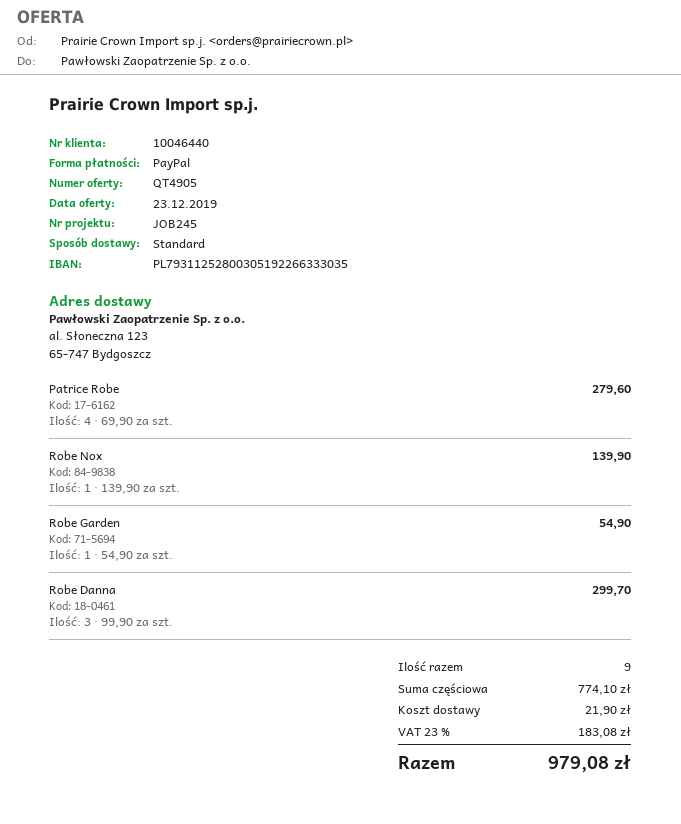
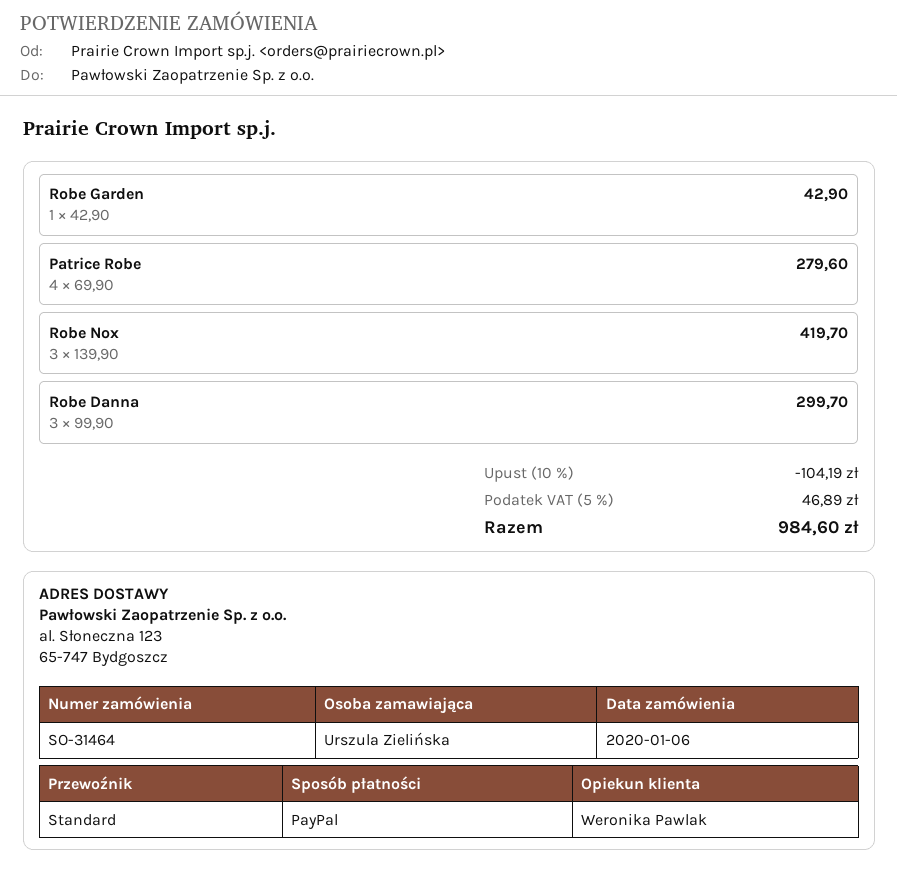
Robe Nox: 1 x 139.90 = 139.90 -> 3 x 139.90 = 419.70
Robe Garden: 1 x 54.90 = 54.90 -> 1 x 42.90 = 42.90
discount: none -> 10% = 104.19
shipping: 21.90 -> none
tax: 23% = 183.08 -> 5% = 46.89
total: 979.08 -> 984.60

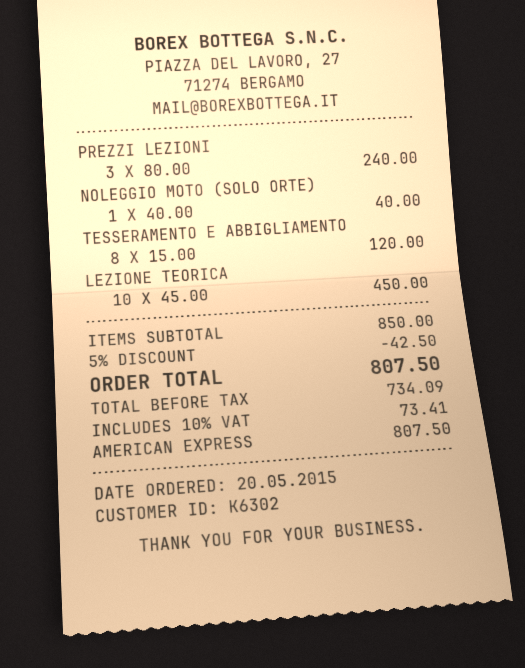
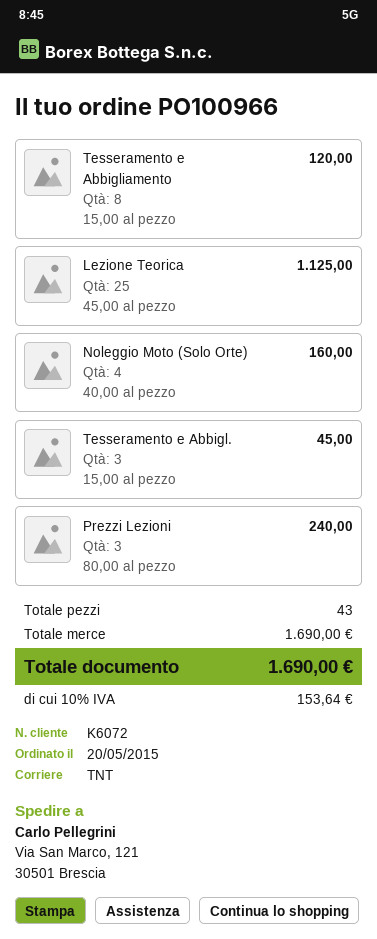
customer number: K6302 -> K6072
NOLEGGIO MOTO (SOLO ORTE): 1 x 40.00 = 40.00 -> 4 x 40.00 = 160.00
LEZIONE TEORICA: 10 x 45.00 = 450.00 -> 25 x 45.00 = 1125.00
Tesseramento e Abbigl.: none -> 3 x 15.00 = 45.00
subtotal: 850.00 -> 1690.00
discount: 5% = 42.50 -> none
tax: 10% = 73.41 -> 10% = 153.64
total: 807.50 -> 1690.00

● ● ● ●

What this task involves:
Print the listing exactly, images excluded.

Response to this task:
Robe Nox: 1 x 139.90 = 139.90 -> 3 x 139.90 = 419.70
Robe Garden: 1 x 54.90 = 54.90 -> 1 x 42.90 = 42.90
discount: none -> 10% = 104.19
shipping: 21.90 -> none
tax: 23% = 183.08 -> 5% = 46.89
total: 979.08 -> 984.60

customer number: K6302 -> K6072
NOLEGGIO MOTO (SOLO ORTE): 1 x 40.00 = 40.00 -> 4 x 40.00 = 160.00
LEZIONE TEORICA: 10 x 45.00 = 450.00 -> 25 x 45.00 = 1125.00
Tesseramento e Abbigl.: none -> 3 x 15.00 = 45.00
subtotal: 850.00 -> 1690.00
discount: 5% = 42.50 -> none
tax: 10% = 73.41 -> 10% = 153.64
total: 807.50 -> 1690.00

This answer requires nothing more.